En la vida de los países existen momentos significativos en los cuales la población realmente se vuelve protagónica, o dicho de otra manera, asume en sus propias manos las consecuencias de su participación. Hoy en México lo que los ciudadanos hagan será definitivo para poner un alto a quienes durante décadas vivieron (y se enriquecieron) a costillas de la miseria de la población. Lo que los mexicanos de a pie, esos millones que mal viven sólo de su trabajo (increíblemente explotados por los autollamados dadores de empleo) no lo hagan hoy por sí mismos, nadie lo hará por ellos. Para la población es el momento de actuar, ahora o quién sabe cuántas décadas más de opresión, la que vuelta costumbre se hace invisible e inevitable, sobre todo cuando los propios ladrones son quienes hacen las leyes que les permiten actuar con “legalizada” impunidad. Enderezar lo que durante muchos sexenios enchuecó el PRI (con la complicidad del PAN ) no es cosa de días, deberá transcurrir algún tiempo para que lo torcido pueda ser enderezado por las víctimas de tanta ilegalidad. La maraña de leyes y protecciones “legalizadas” no desaparecen por pura buena voluntad justiciera. Los maleantes aún gozan de la impunidad que durante decenios de años fueron construyendo, perder sus inimaginables ganancias resulta algo inadmisible para quienes se acostumbraron a medrar sin medida. Cuando lo “natural” es vivir de la explotación del prójimo, se vuelve costumbre difícil de arrancar. Tal adicción se instala hasta en el alma del oprimido (algunas víctimas sólo aspiran a ser como quienes los han aplastado durante generaciones). La depredación institucionalizada se convirtió en naturaleza y lo que “Dios dispone” no se modifica de un día para otro. Durante décadas el dinero robado a la población se volvió algo determinado por un destino que los ladrones lograron instituir como lo inevitable. “Solamente los pendejos no se corrompen en este país”, solían declamar a plena voz ladrones mayores y ladrones menores. Y hubo hasta ciudadanos que con las migajas que los grandes depredadores les dejaban caer se sentían inteligentes, afortunados y además priistas (o panistas).
A esos grados de envilecimiento colectivo llegaron los latrocinios que sistemáticamente y con su correspondiente dosis de cinismo, se fomentó desde las alturas políticas y burocráticas (que para eso existen), quienes se habituaron a utilizar a seres humanos y legislaciones para robar impunemente y aún eran capaces de aparecer sonrientes en todos los televisores del país confundieron su realidad con la de millones que no eran como ellos. Y, además, debía uno de ser cuidadoso pues no creer en sus “verdades” resultaba sacrílego y anti mexicano.
El mecanismo era impecable: la normatividad debería ser asumida por todos.

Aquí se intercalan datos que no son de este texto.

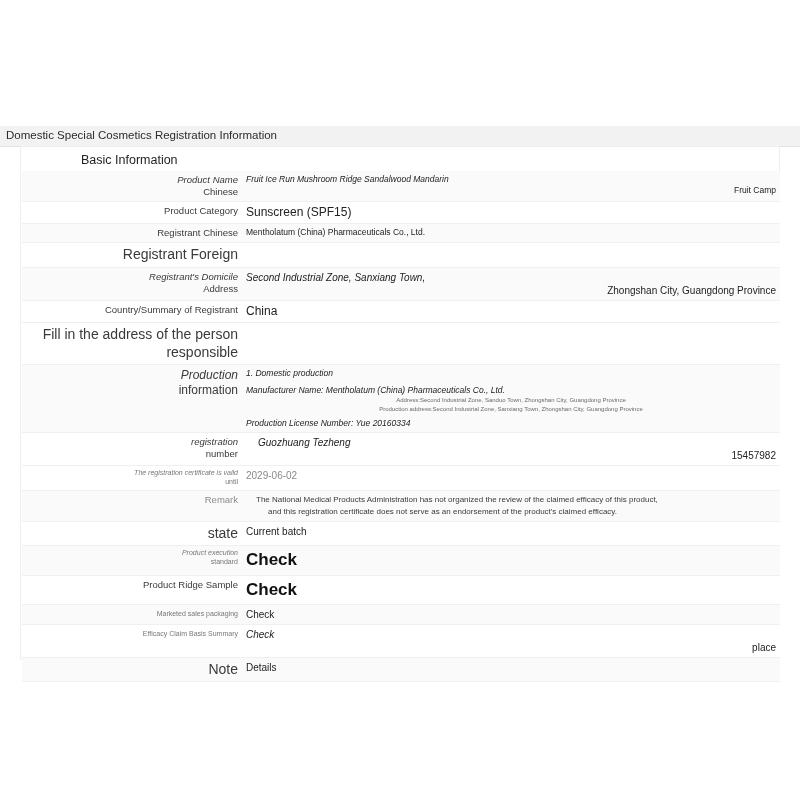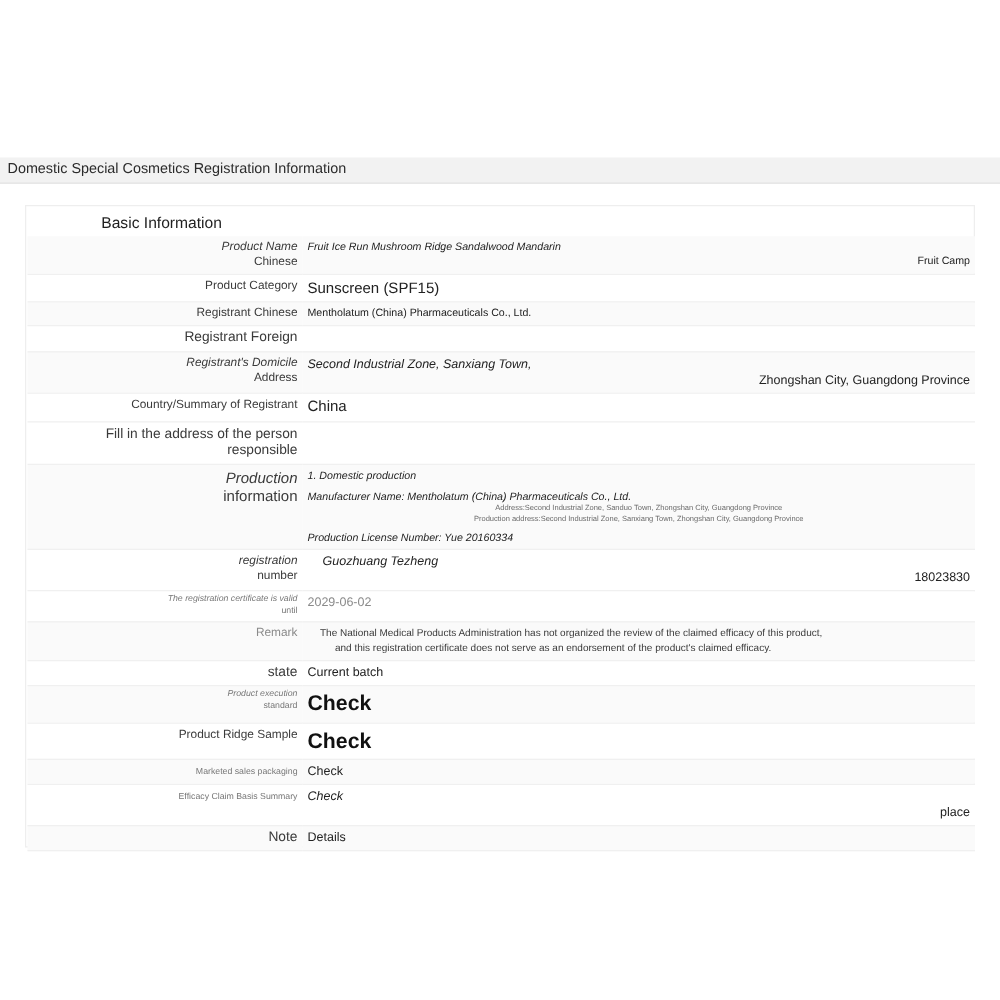"Basic Information" .card { top: 164px -> 146px }
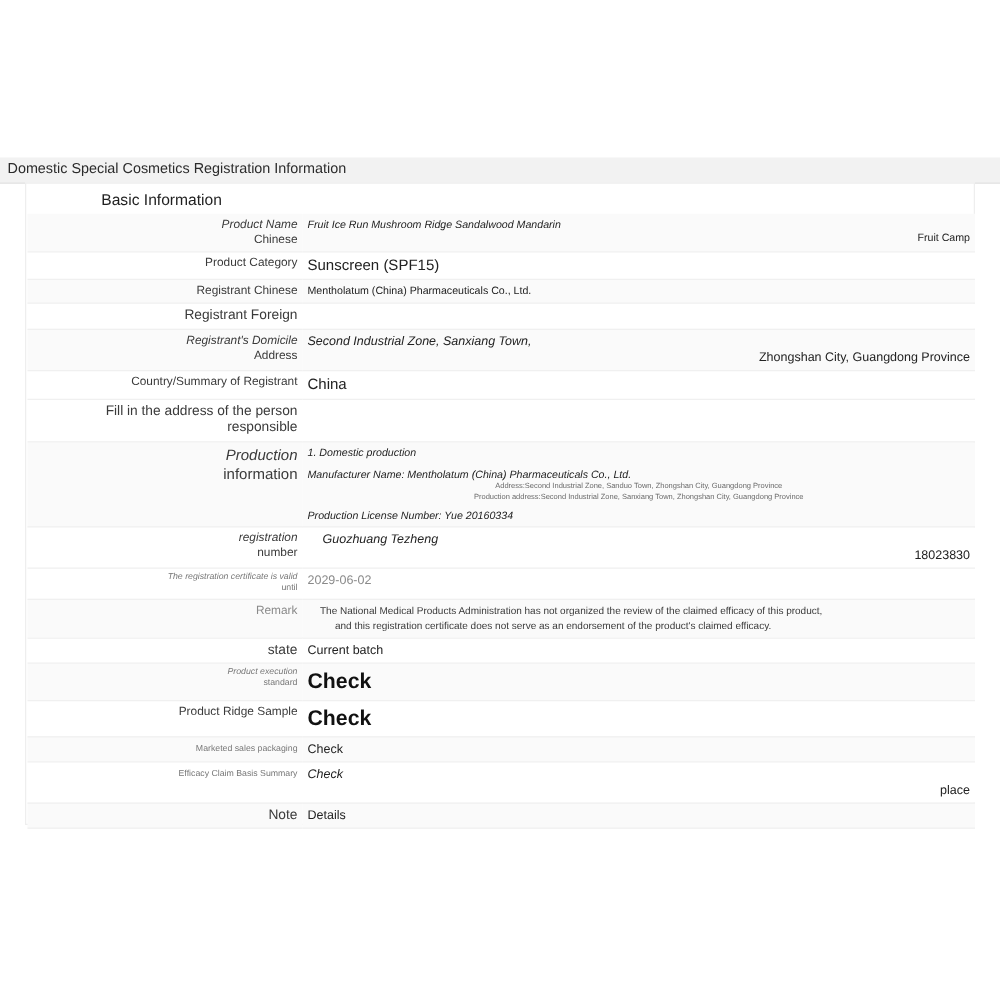"Registrant Foreign" .lbl-lg { font-size: 11px -> 14px }
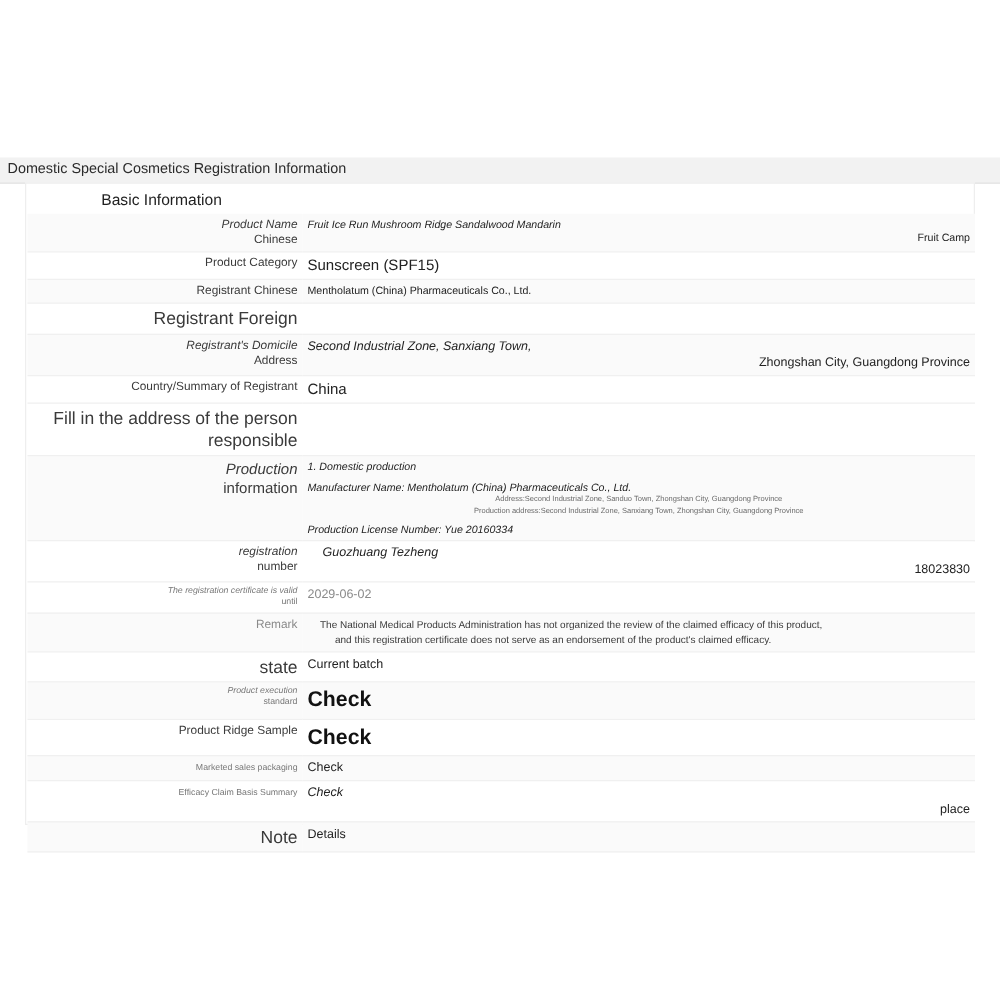"18023830" span.val-md { text: 18023830 -> 15457982 }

Pero los depredadores, en su insaciable glotonería olvidaron que de quienes se burlaban eran seres humanos con ojos, corazón, sentimientos y memoria. Hoy es el tiempo del actuar ciudadano, y el de dar a conocer a los intocables que a los pueblos no los conforman sólo cadáveres. Que son millones de seres humanos que también se cansan de padecer los insultos que quienes gobiernan, suponían, la población debería agradecer por el sólo hecho de provenir de la “autoridad”. Que ahora se vayan a la mierda todos aquellos quienes supusieron que los mexicanos solamente servían para hacer caravanas y soportar las más increíbles mentiras. Si los grandes imperios de la humanidad han desaparecido ¿por qué tendrían que prevalecer los mexicanos más depredadores? Todo es cuestión de muchos días de indignación, y ahora sí: de patriótica impaciencia.